What the exercise asks
Within the listing below, locate all lines containing the word "more". Copy each one.

Entries provided
· · ·

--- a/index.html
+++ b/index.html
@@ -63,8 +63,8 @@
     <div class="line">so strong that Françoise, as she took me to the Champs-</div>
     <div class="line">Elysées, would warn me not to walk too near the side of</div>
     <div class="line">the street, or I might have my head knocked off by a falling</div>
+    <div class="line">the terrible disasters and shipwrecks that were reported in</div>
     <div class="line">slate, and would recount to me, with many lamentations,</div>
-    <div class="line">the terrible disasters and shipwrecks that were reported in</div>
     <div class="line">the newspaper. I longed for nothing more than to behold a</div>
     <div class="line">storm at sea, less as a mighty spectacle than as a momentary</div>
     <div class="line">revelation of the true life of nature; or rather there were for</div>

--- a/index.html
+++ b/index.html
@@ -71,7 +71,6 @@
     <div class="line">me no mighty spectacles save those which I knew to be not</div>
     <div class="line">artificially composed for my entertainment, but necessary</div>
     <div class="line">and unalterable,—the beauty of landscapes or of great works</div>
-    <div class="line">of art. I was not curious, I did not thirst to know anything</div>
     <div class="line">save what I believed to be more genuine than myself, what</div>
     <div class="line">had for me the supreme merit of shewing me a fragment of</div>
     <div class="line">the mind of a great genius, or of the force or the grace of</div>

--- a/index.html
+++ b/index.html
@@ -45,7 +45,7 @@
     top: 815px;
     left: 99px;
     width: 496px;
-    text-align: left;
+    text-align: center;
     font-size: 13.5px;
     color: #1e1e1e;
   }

· · ·

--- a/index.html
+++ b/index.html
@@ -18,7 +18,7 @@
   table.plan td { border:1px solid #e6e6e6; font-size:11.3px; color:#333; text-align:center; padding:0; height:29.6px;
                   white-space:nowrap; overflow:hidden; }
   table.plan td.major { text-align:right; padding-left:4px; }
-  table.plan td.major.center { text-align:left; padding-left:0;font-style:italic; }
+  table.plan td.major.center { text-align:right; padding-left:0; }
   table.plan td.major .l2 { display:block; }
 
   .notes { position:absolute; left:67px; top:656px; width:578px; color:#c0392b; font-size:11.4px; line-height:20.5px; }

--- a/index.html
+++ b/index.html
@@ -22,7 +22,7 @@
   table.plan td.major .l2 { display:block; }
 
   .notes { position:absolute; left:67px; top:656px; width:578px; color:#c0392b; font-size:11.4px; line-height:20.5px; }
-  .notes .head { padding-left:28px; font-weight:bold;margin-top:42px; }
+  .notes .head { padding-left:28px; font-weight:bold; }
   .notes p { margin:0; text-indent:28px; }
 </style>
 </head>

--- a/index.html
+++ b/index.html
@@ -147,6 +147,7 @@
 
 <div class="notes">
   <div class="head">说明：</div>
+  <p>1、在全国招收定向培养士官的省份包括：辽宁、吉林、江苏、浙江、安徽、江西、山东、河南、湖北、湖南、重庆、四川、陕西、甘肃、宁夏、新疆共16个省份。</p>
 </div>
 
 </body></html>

· · ·

Reply to the task
     <div class="line">the newspaper. I longed for nothing more than to behold a</div>
     <div class="line">save what I believed to be more genuine than myself, what</div>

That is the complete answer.